YH : Nous sommes d'abord des ambassadeurs mondiaux de la musique. Au Klara Festival, le Concerto pour violoncelle de Zhao Jiping était joué par une musicienne belge, Marie Hallynck. En Autriche, en Allemagne et au Royaume-Uni, la musique est la musique. A Paris, Debussy – avec La Mer – et Ravel – à l'exception du Boléro – ont un thème derrière la musique qui est plus proche de la musique chinoise, et qui la rend plus attractive pour le public français.
RM : C'était la première fois que vous donniez une classe de maître à Paris. Quel est l'objectif de ces classes ?

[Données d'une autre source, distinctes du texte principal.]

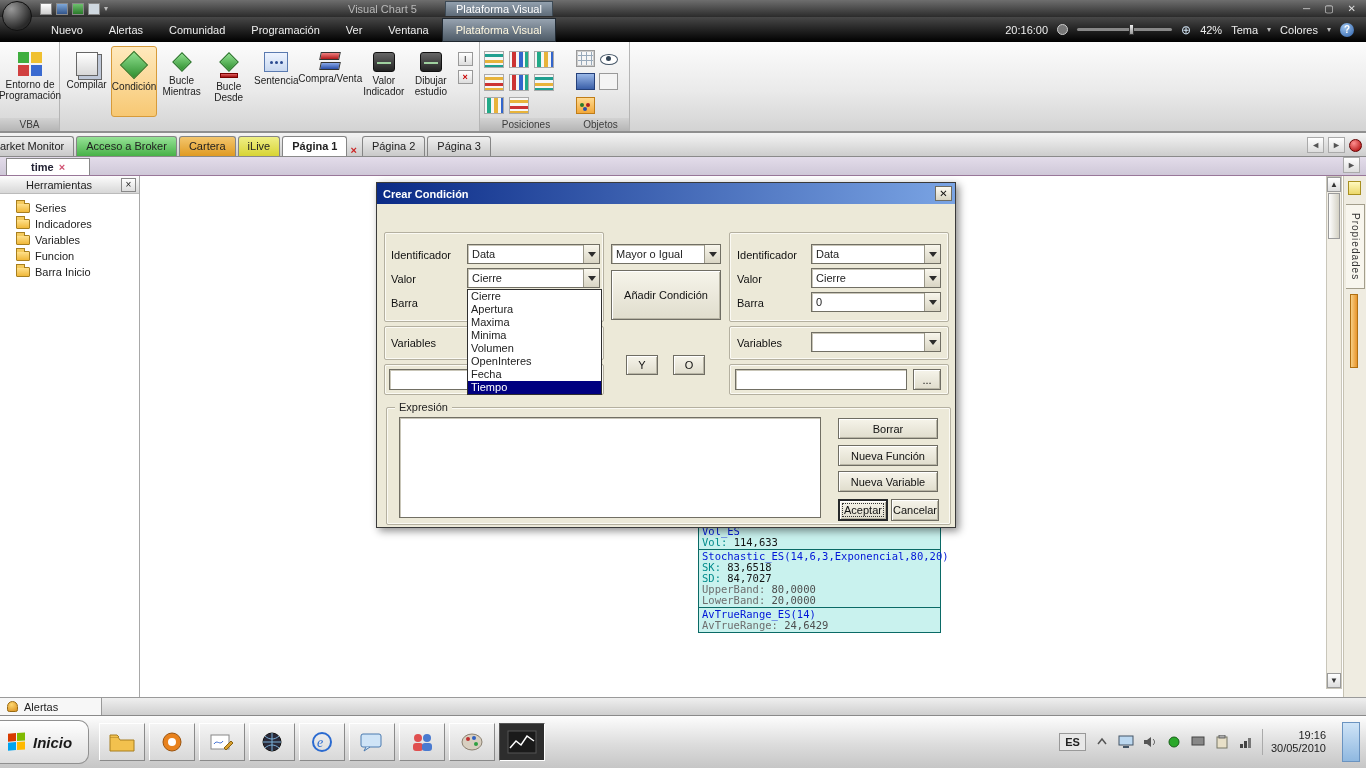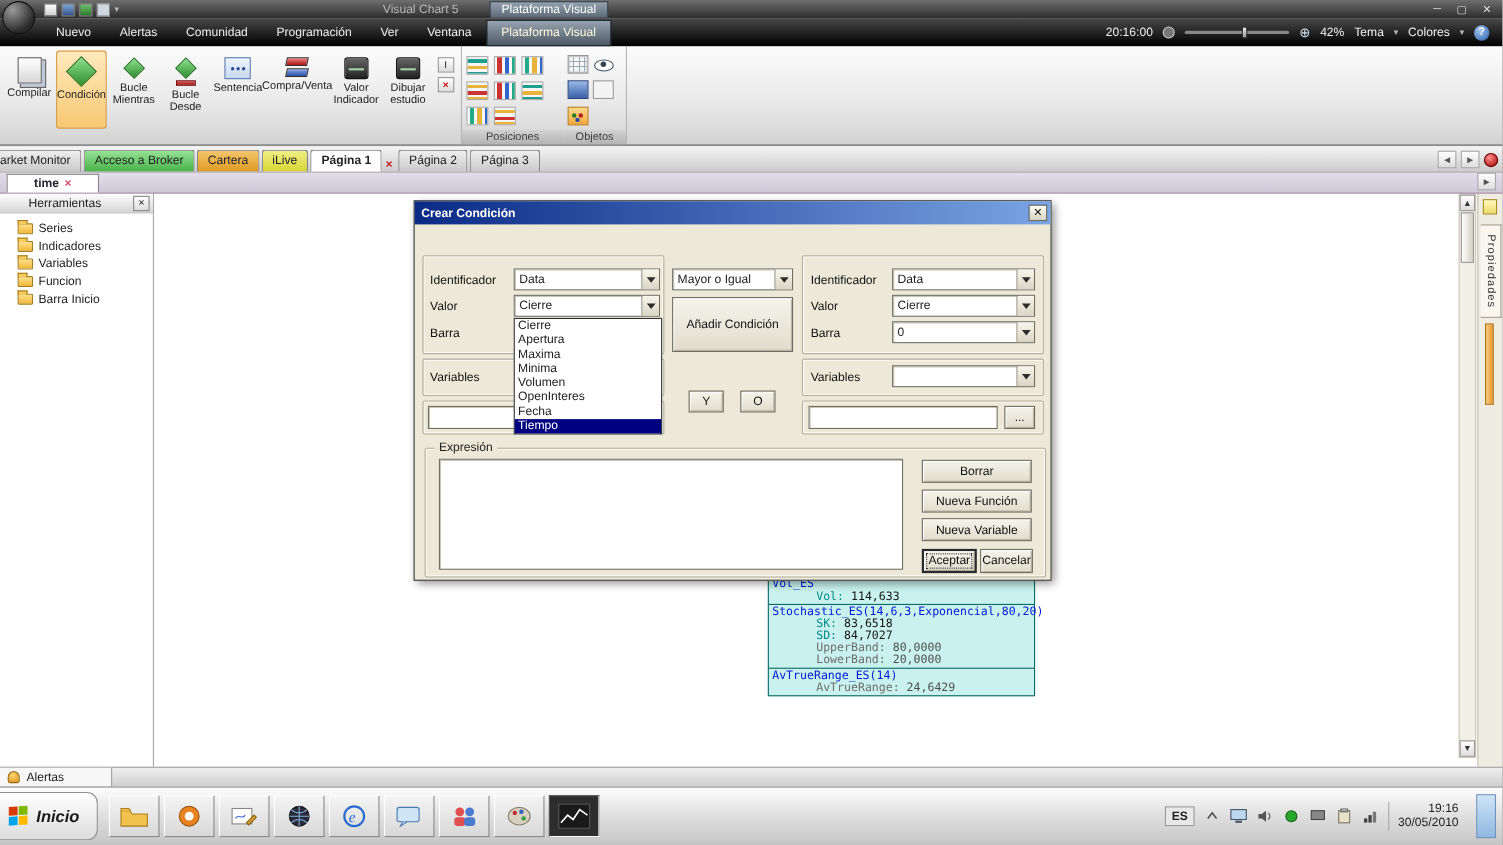--- a/index.html
+++ b/index.html
@@ -125,21 +125,21 @@
   .vtab { position:absolute; top:28px; left:2px; width:19px; padding:8px 3px; background:#f8f6ee; border:1px solid #a39e8c;
     border-left:none; writing-mode:vertical-rl; font-size:10px; color:#333; letter-spacing:1px; }
   .orange-strip { position:absolute; top:118px; left:6px; width:8px; height:74px; background:linear-gradient(90deg,#f7cf84,#e8952c); border:1px solid #b06f10; }
 
   
   .indicator-panel { position:absolute; left:698px; top:524px; width:243px; z-index:10;
     background:#c9f2ee; border:1px solid #0a6a66; font-family:"DejaVu Sans Mono", monospace; font-size:10.5px; }
   .ind-section { border-top:1px solid #0a6a66; padding:1px 0; }
   .ind-section:first-child { border-top:none; }
   .ind-title { color:#0016d8; padding:0 3px; line-height:11px; white-space:nowrap; }
-  .ind-row { padding:0 3px; line-height:11px; white-space:nowrap;margin-left:40px; }
+  .ind-row { padding:0 3px; line-height:11px; white-space:nowrap; }
   .ind-label { color:#008b8b; }
   .ind-value { color:#151515; }
   .ind-row.muted .ind-label { color:#6e6e6e; }
   .ind-row.muted .ind-value { color:#4e4e4e; }
 
   
   .alertas-row { position:absolute; left:0; bottom:53px; right:0; height:18px;
     background:linear-gradient(#efefef,#cfcfcf); border-top:1px solid #9a9a9a; display:flex; }
   .alertas-tab { width:102px; background:#f7f7f7; border-right:1px solid #999; display:flex; align-items:center; gap:6px; padding-left:7px; }
   .bell { width:11px; height:11px; background:radial-gradient(circle at 40% 30%, #ffd870, #d88f1e); border:1px solid #9a6a10; border-radius:50% 50% 20% 20%; }
@@ -231,20 +231,32 @@
       <span>42%</span>
       <span>Tema</span>
       <span class="chev">▾</span>
       <span>Colores</span>
       <span class="chev">▾</span>
       <span class="help-orb">?</span>
     </div>
   </div>
 
   <div class="ribbon">
+    <div class="rgroup" style="width:60px;">
+      <div class="rbtn" style="width:52px;">
+        <div class="ic-grid4">
+          <i style="background:#3fae3f;"></i>
+            <i style="background:#f0c030;"></i>
+          <i style="background:#d04040;"></i>
+            <i style="background:#3a6ad0;"></i>
+        </div>
+        <span class="lbl">Entorno de Programación</span>
+      </div>
+      <div class="rgroup-label">VBA</div>
+    </div>
 
     <div class="rgroup" style="width:420px;">
       <div class="rbtn">
         <div class="ic-compilar"></div>
         <span class="lbl">Compilar</span>
       </div>
       <div class="rbtn sel">
         <div class="diamond"></div>
         <span class="lbl">Condición</span>
       </div>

YH : Quand on remonte dans l'histoire, les pays ont eu des échanges pour catalyser le développement culturel. Nous voyons des orchestres occidentaux qui commandent des œuvres à des musiciens chinois comme Tan Dun, et nous voyons que les compositeurs occidentaux sont plus intéressés par écrire pour des orchestres chinois. Nous cherchons à développer la connaissance des compositeurs, des chefs d'orchestre et du public.
Nous passons nous-mêmes commande à des compositeurs venant des Etats-Unis, du Canada, d'Israël…
RM : Et vous organisez un Prix International de Composition l'an prochain à Luxembourg.
YH : Oui, on souhaite attirer des compositeurs occidentaux. Ce Prix est pour nous très important, c'est une étape dans le développement de la musique chinoise, pour découvrir de nouveaux talents et les développer. Si les compositeurs sont intéressés par la musique chinoise, alors cela participera à la promotion de cette musique.